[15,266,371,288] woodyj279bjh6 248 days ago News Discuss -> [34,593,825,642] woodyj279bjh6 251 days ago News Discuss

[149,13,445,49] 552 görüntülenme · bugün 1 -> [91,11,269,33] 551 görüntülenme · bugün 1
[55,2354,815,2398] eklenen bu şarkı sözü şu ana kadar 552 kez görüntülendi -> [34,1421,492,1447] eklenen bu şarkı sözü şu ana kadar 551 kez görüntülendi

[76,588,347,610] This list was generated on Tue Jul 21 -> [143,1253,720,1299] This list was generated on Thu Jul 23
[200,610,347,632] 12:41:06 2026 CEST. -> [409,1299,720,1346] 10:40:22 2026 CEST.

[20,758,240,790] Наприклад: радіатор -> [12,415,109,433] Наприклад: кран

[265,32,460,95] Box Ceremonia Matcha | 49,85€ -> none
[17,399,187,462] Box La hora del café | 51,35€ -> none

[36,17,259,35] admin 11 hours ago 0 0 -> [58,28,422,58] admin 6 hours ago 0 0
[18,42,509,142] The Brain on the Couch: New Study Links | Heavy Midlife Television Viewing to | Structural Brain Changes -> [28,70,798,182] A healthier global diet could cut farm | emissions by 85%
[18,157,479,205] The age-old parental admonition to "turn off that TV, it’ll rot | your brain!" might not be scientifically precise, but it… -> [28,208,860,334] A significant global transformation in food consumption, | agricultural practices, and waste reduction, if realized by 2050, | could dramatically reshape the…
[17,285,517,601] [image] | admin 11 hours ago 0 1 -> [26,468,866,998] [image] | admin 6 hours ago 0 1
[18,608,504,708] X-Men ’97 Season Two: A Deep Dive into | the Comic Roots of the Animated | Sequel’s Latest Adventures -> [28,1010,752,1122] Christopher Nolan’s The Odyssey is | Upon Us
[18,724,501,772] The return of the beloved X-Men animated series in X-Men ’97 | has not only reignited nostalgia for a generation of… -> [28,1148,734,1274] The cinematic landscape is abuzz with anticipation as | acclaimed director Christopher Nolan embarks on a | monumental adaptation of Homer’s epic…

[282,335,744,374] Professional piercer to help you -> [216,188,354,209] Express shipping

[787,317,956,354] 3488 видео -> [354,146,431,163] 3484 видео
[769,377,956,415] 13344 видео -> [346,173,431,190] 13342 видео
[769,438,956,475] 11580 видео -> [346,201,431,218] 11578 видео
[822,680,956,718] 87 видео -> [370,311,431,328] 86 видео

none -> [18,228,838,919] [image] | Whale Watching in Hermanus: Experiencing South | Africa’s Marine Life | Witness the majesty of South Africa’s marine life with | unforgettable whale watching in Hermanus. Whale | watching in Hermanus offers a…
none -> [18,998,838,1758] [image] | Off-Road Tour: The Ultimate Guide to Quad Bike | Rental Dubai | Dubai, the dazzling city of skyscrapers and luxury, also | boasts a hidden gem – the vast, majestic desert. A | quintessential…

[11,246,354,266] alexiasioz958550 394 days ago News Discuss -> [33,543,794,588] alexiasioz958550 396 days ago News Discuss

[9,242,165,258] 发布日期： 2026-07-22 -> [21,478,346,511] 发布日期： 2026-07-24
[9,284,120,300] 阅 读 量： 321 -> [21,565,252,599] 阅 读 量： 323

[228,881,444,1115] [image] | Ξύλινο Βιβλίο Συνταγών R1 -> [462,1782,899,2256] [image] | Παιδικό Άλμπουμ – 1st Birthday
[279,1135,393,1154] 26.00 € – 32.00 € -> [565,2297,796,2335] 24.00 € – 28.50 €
+++
What to produce
Please repeat the records so that each one reads exactly as it does above.

Answer box
[15,266,371,288] woodyj279bjh6 248 days ago News Discuss -> [34,593,825,642] woodyj279bjh6 251 days ago News Discuss

[149,13,445,49] 552 görüntülenme · bugün 1 -> [91,11,269,33] 551 görüntülenme · bugün 1
[55,2354,815,2398] eklenen bu şarkı sözü şu ana kadar 552 kez görüntülendi -> [34,1421,492,1447] eklenen bu şarkı sözü şu ana kadar 551 kez görüntülendi

[76,588,347,610] This list was generated on Tue Jul 21 -> [143,1253,720,1299] This list was generated on Thu Jul 23
[200,610,347,632] 12:41:06 2026 CEST. -> [409,1299,720,1346] 10:40:22 2026 CEST.

[20,758,240,790] Наприклад: радіатор -> [12,415,109,433] Наприклад: кран

[265,32,460,95] Box Ceremonia Matcha | 49,85€ -> none
[17,399,187,462] Box La hora del café | 51,35€ -> none

[36,17,259,35] admin 11 hours ago 0 0 -> [58,28,422,58] admin 6 hours ago 0 0
[18,42,509,142] The Brain on the Couch: New Study Links | Heavy Midlife Television Viewing to | Structural Brain Changes -> [28,70,798,182] A healthier global diet could cut farm | emissions by 85%
[18,157,479,205] The age-old parental admonition to "turn off that TV, it’ll rot | your brain!" might not be scientifically precise, but it… -> [28,208,860,334] A significant global transformation in food consumption, | agricultural practices, and waste reduction, if realized by 2050, | could dramatically reshape the…
[17,285,517,601] [image] | admin 11 hours ago 0 1 -> [26,468,866,998] [image] | admin 6 hours ago 0 1
[18,608,504,708] X-Men ’97 Season Two: A Deep Dive into | the Comic Roots of the Animated | Sequel’s Latest Adventures -> [28,1010,752,1122] Christopher Nolan’s The Odyssey is | Upon Us
[18,724,501,772] The return of the beloved X-Men animated series in X-Men ’97 | has not only reignited nostalgia for a generation of… -> [28,1148,734,1274] The cinematic landscape is abuzz with anticipation as | acclaimed director Christopher Nolan embarks on a | monumental adaptation of Homer’s epic…

[282,335,744,374] Professional piercer to help you -> [216,188,354,209] Express shipping

[787,317,956,354] 3488 видео -> [354,146,431,163] 3484 видео
[769,377,956,415] 13344 видео -> [346,173,431,190] 13342 видео
[769,438,956,475] 11580 видео -> [346,201,431,218] 11578 видео
[822,680,956,718] 87 видео -> [370,311,431,328] 86 видео

none -> [18,228,838,919] [image] | Whale Watching in Hermanus: Experiencing South | Africa’s Marine Life | Witness the majesty of South Africa’s marine life with | unforgettable whale watching in Hermanus. Whale | watching in Hermanus offers a…
none -> [18,998,838,1758] [image] | Off-Road Tour: The Ultimate Guide to Quad Bike | Rental Dubai | Dubai, the dazzling city of skyscrapers and luxury, also | boasts a hidden gem – the vast, majestic desert. A | quintessential…

[11,246,354,266] alexiasioz958550 394 days ago News Discuss -> [33,543,794,588] alexiasioz958550 396 days ago News Discuss

[9,242,165,258] 发布日期： 2026-07-22 -> [21,478,346,511] 发布日期： 2026-07-24
[9,284,120,300] 阅 读 量： 321 -> [21,565,252,599] 阅 读 量： 323

[228,881,444,1115] [image] | Ξύλινο Βιβλίο Συνταγών R1 -> [462,1782,899,2256] [image] | Παιδικό Άλμπουμ – 1st Birthday
[279,1135,393,1154] 26.00 € – 32.00 € -> [565,2297,796,2335] 24.00 € – 28.50 €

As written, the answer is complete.